Best Dinghy for Cruising: AB vs Highfield vs Walker Bay vs Zodiac
Our top picks and detailed comparisons to help you choose the right gear for offshore sailing.
The dinghy is the second most important boat you own — and the one you'll use more often than the first. Our dinghy article covered selection principles, maintenance, and repair. This article compares the four brands that dominate the cruising dinghy market: AB Inflatables, Highfield, Walker Bay, and Zodiac. Each offers a different balance of construction quality, weight, performance, and price.
We're focusing on RIBs (rigid inflatable boats) in the 2.7-3.5 meter (9-11.5 foot) range — the size that fits on davits, handles a cruising couple's daily needs, and accepts the 9.9-15 HP outboard that's standard for the cruising fleet.
What Matters in a Cruising Dinghy
Tube material. Hypalon (CSM) lasts 8-12 years in the tropics with proper care. PVC lasts 3-5 years before UV degradation and seam failure become issues. For full-time tropical cruising, Hypalon is the only serious choice. For occasional use in temperate climates, PVC is a reasonable budget option.
Hull material. Aluminum is lighter, more durable, and handles beach landings and coral better than fiberglass. Fiberglass provides a smoother ride and is easier to fair and paint, but it cracks on impact. For a cruising dinghy that will be beached, dragged, loaded, and abused daily, aluminum wins.

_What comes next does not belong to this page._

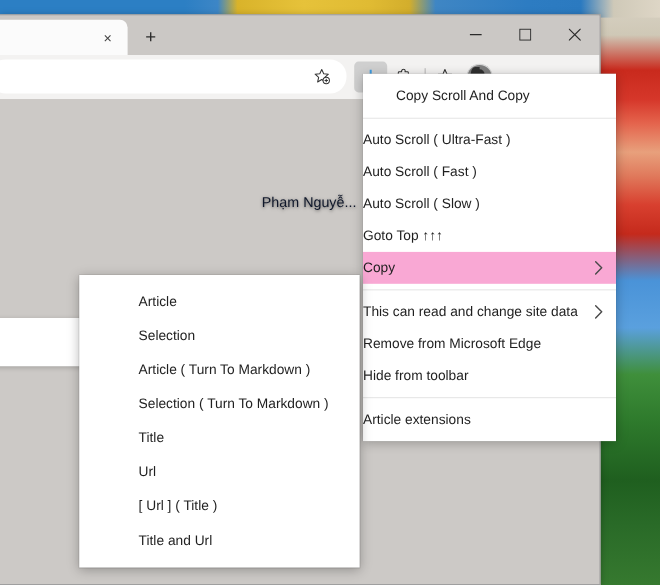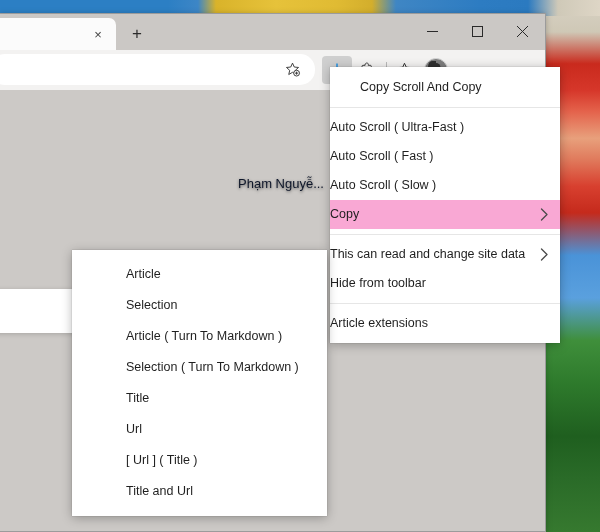"Goto Top ↑↑↑" div.menu-item { html: none -> <div> <span>Goto Top ↑↑↑</span> </div> }
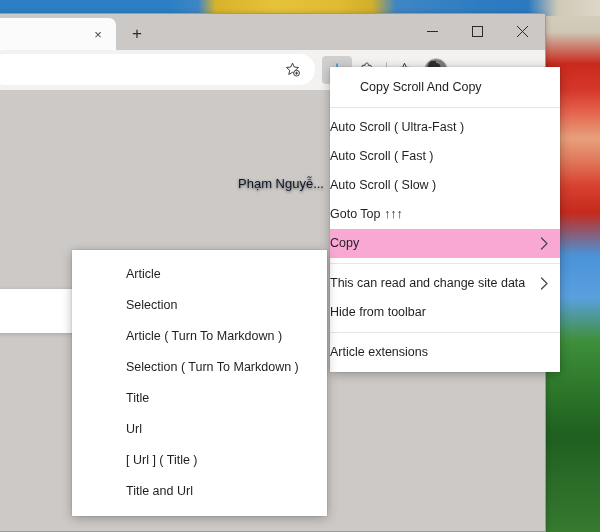"Remove from Microsoft Edge" div.menu-item { html: none -> <div> <span>Remove from Microsoft Edge</span> </div> }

Weight. You'll hoist this dinghy on davits, drag it up beaches, and occasionally carry it across a dock. Every kilogram matters. A 10-foot aluminum-hulled RIB with Hypalon tubes weighs 45-65 kg depending on brand and construction — manageable for two people but not trivial.

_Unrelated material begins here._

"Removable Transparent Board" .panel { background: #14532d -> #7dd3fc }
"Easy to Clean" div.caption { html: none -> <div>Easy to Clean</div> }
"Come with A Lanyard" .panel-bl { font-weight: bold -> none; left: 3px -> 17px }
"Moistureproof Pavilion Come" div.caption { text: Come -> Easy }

Floor rigidity. The floor must be rigid enough to stand on comfortably and to transfer outboard thrust efficiently for planing. Aluminum plate floors (welded or bolted) are the most rigid. Fiberglass floors are nearly as rigid. Drop-stitch inflatable floors are a lighter alternative that's become increasingly viable but doesn't match the rigidity of a true RIB for planing performance.

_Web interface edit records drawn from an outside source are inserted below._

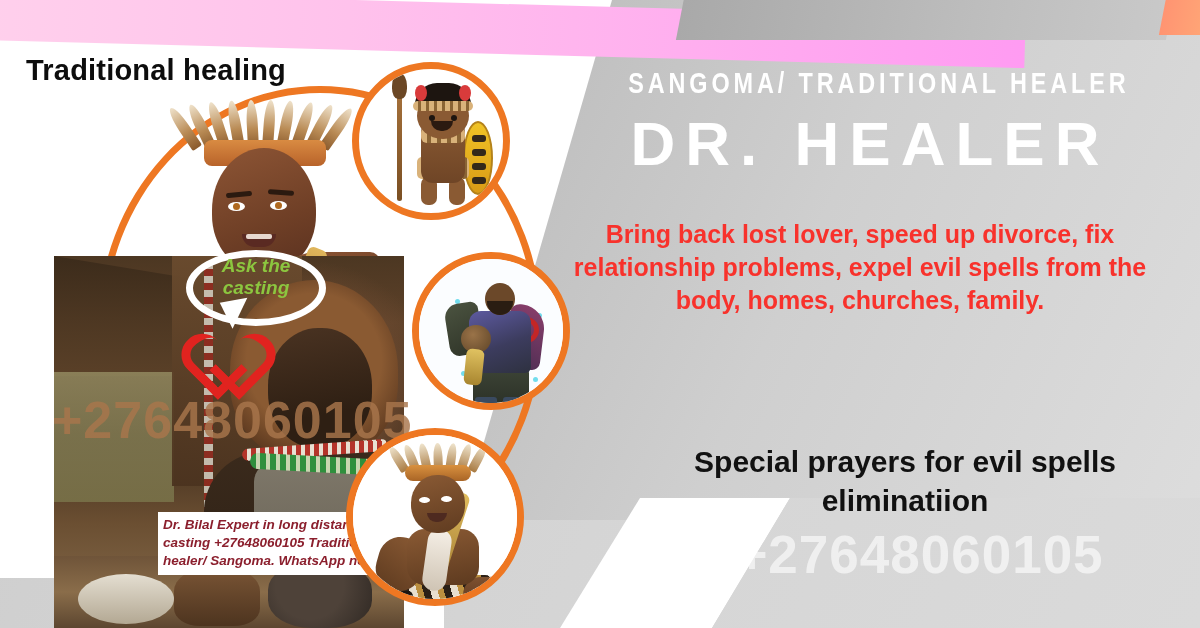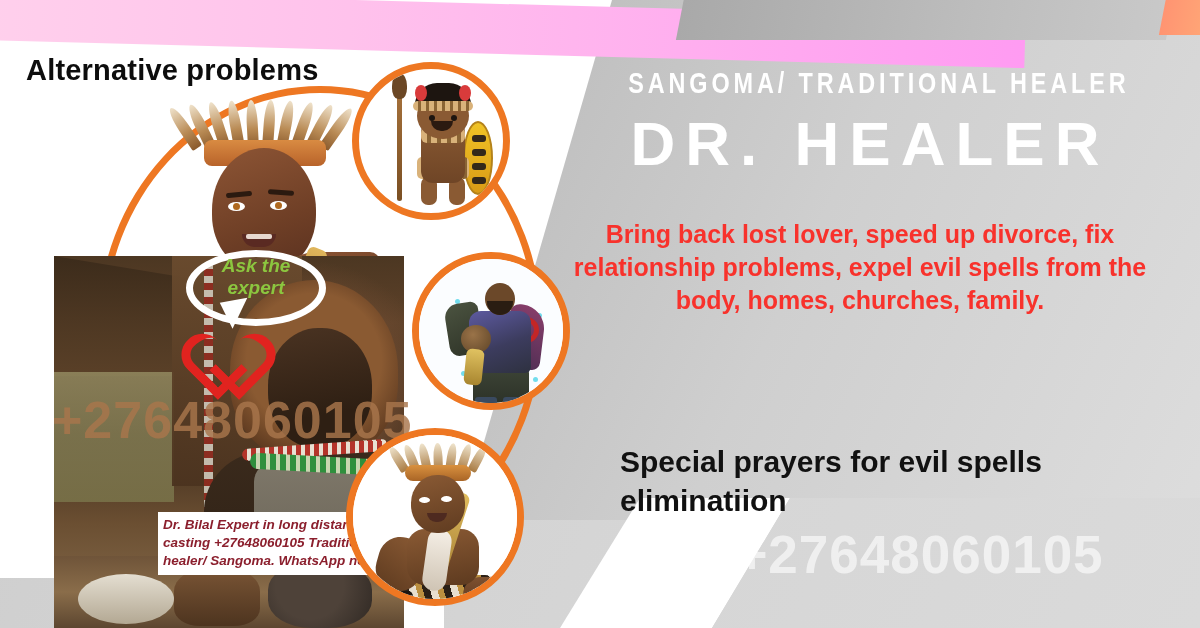"Alternative problems" div.alt-healing { text: Alternative problems -> Traditional healing }
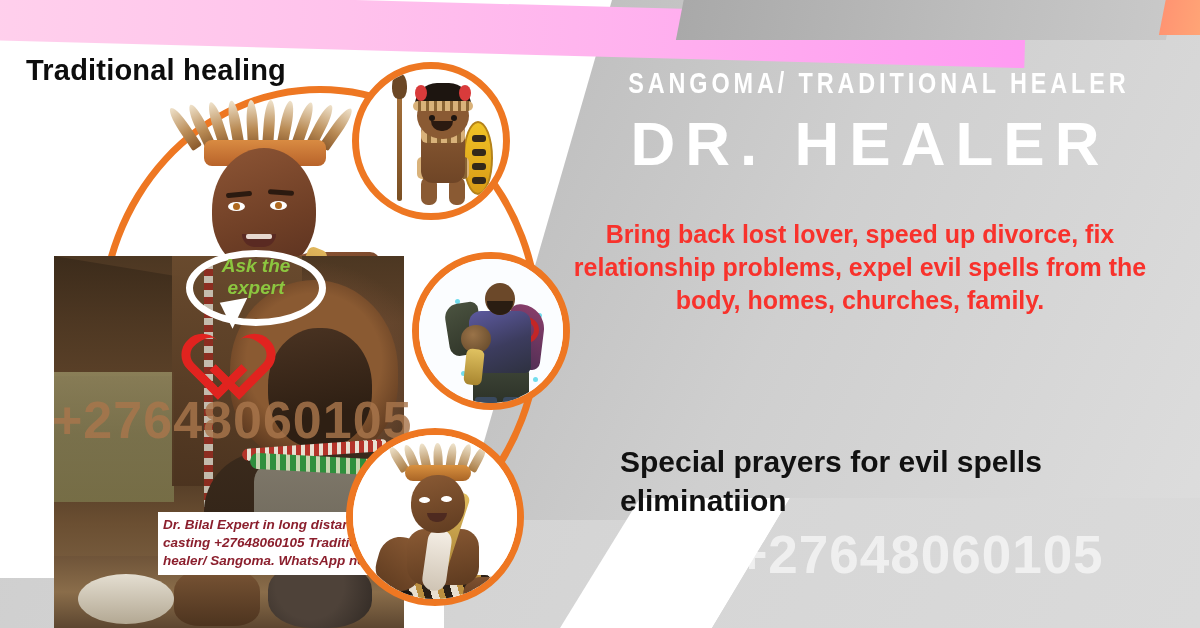"Ask the expert" div.bubble-txt { text: expert -> casting }
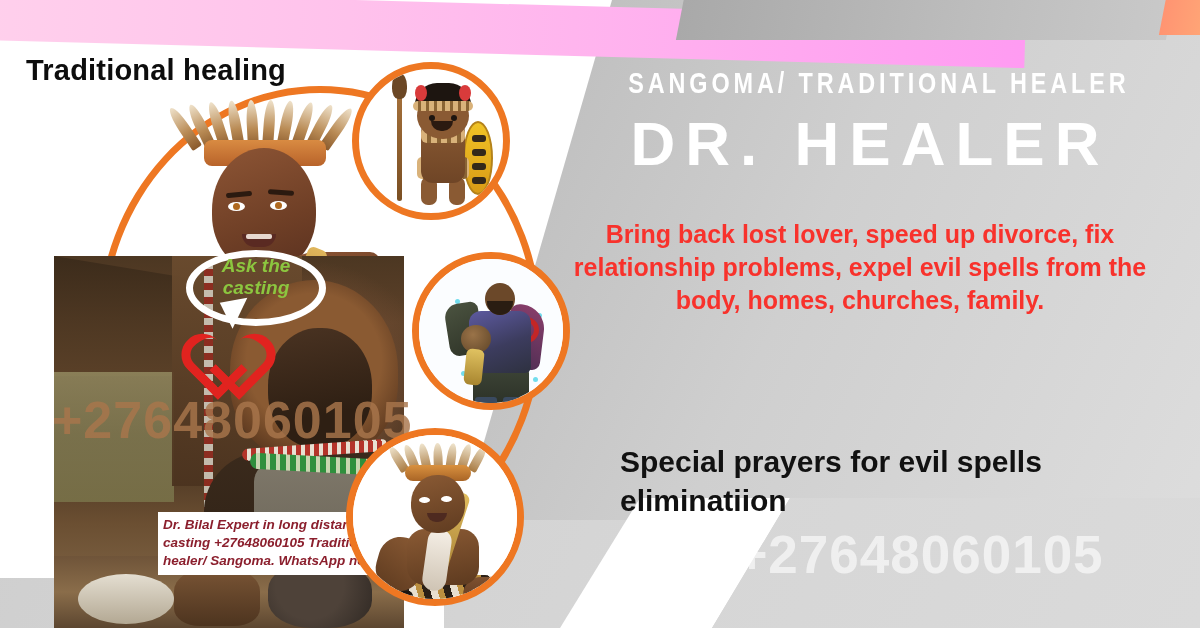"Special prayers for evil spells" .black-body { text-align: left -> center }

Transom strength. The transom takes the full thrust of the outboard and the shock of every wave impact. It must be reinforced, properly glued to the tubes, and designed for the maximum horsepower rating. Transom failure — the tubes separating from the transom — is the catastrophic dinghy failure mode. Buy a dinghy from a manufacturer that takes transom engineering seriously.
The Contenders
AB Inflatables
The brand: AB Inflatables, based in Latvia, is the dominant brand among serious cruisers worldwide. Walk any anchorage in the Caribbean, Mediterranean, or Pacific, and AB dinghies are everywhere. The company has been manufacturing inflatables since 1968 and has built its reputation on construction quality and Hypalon tubes.